(Recorded data begins)

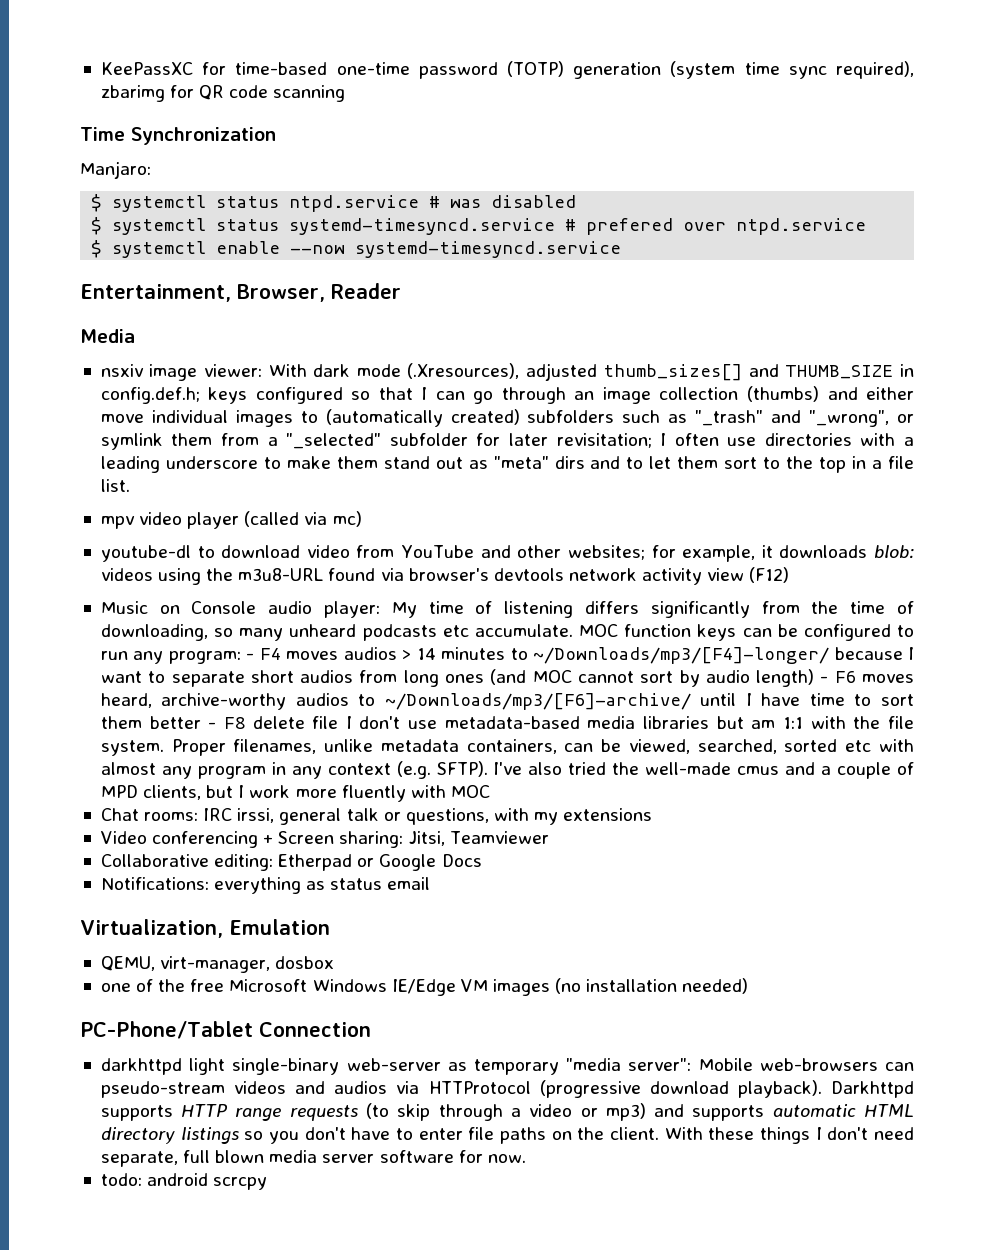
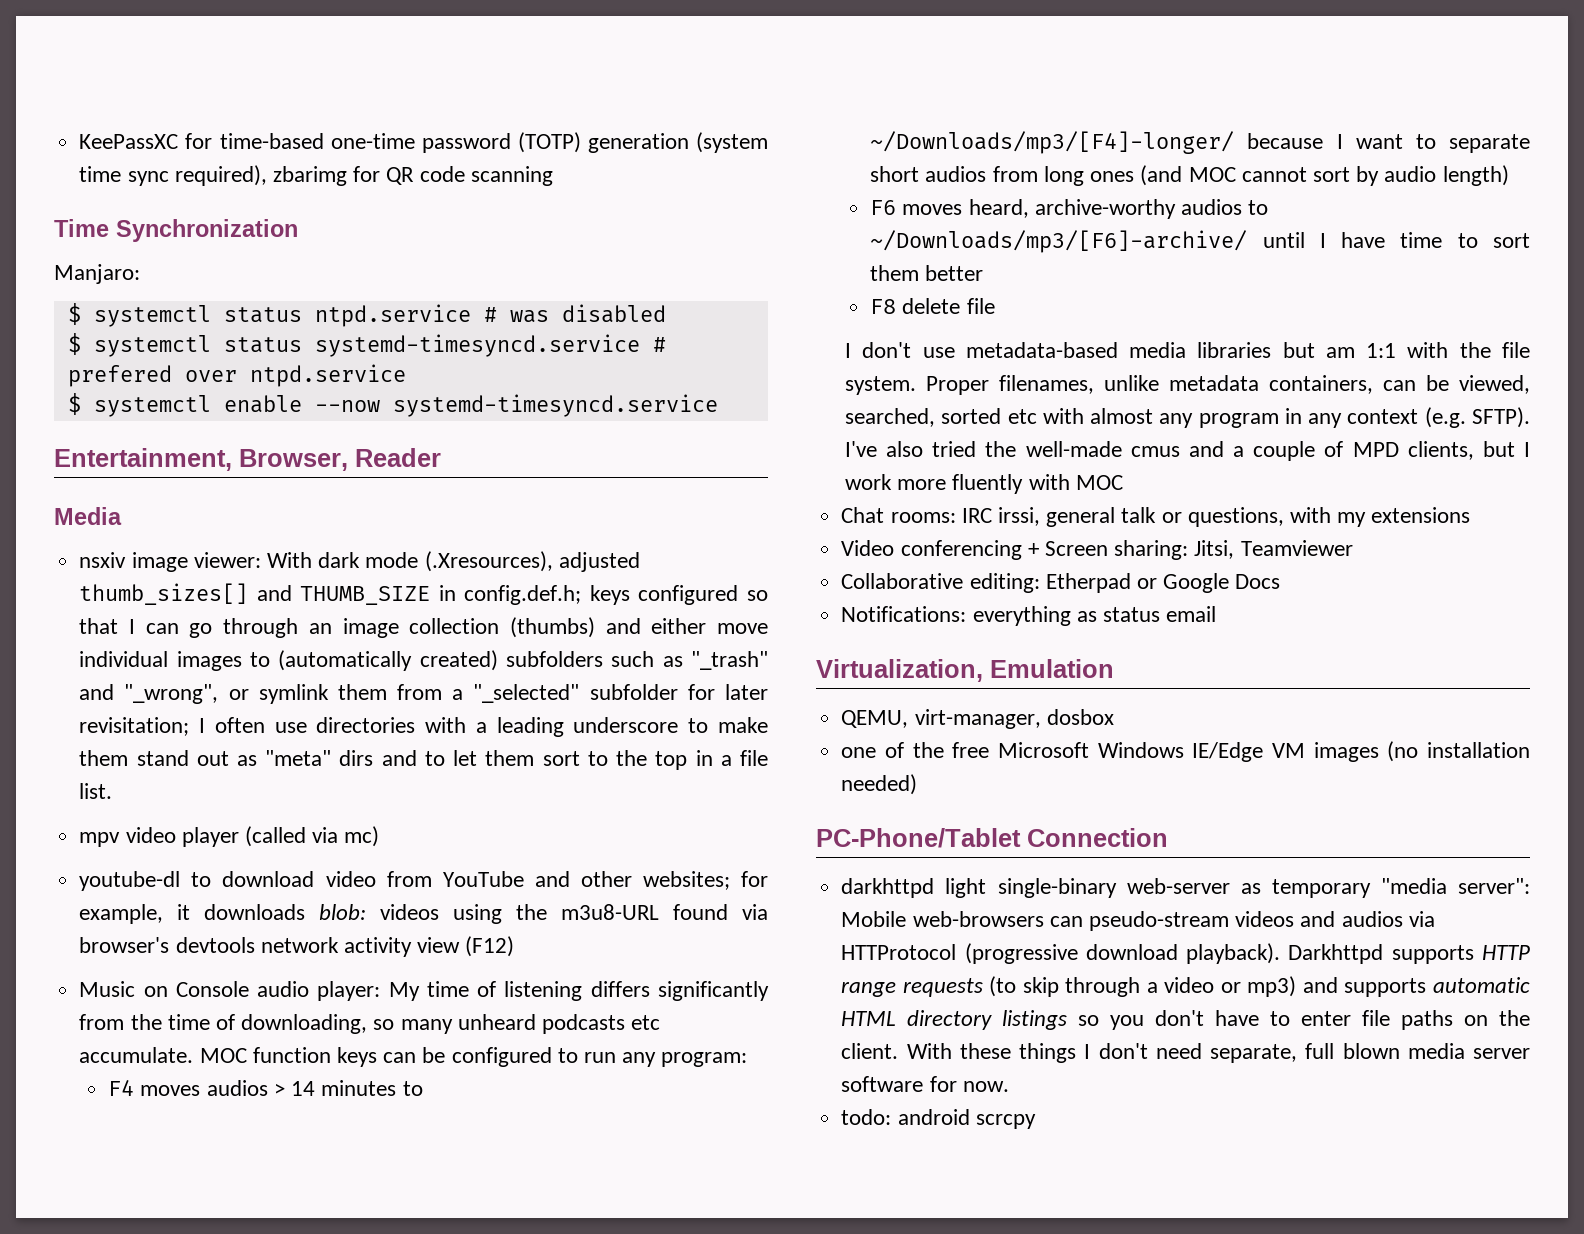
- MOC function keys can be configured to run any program: - F4 moves audios > 14 minutes to ~/Downloads/mp3/[F4]-longer/ because I want to separate short audios from long ones (and MOC cannot sort by audio length) - F6 moves heard, archive-worthy audios to ~/Downloads/mp3/[F6]-archive/ until I have time to sort them better - F8 delete file I don't use metadata-based media libraries but am 1:1 with the file system.
+ MOC function keys can be configured to run any program:
+ F4 moves audios > 14 minutes to ~/Downloads/mp3/[F4]-longer/ because I want to separate short audios from long ones (and MOC cannot sort by audio length)
+ F6 moves heard, archive-worthy audios to ~/Downloads/mp3/[F6]-archive/ until I have time to sort them better
+ F8 delete file
+ I don't use metadata-based media libraries but am 1:1 with the file system.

(Recorded data ends)

▶ [What to work on] In the material above, how many lines include the string "delete"? Please reply with the number only.

▶ [Response] 2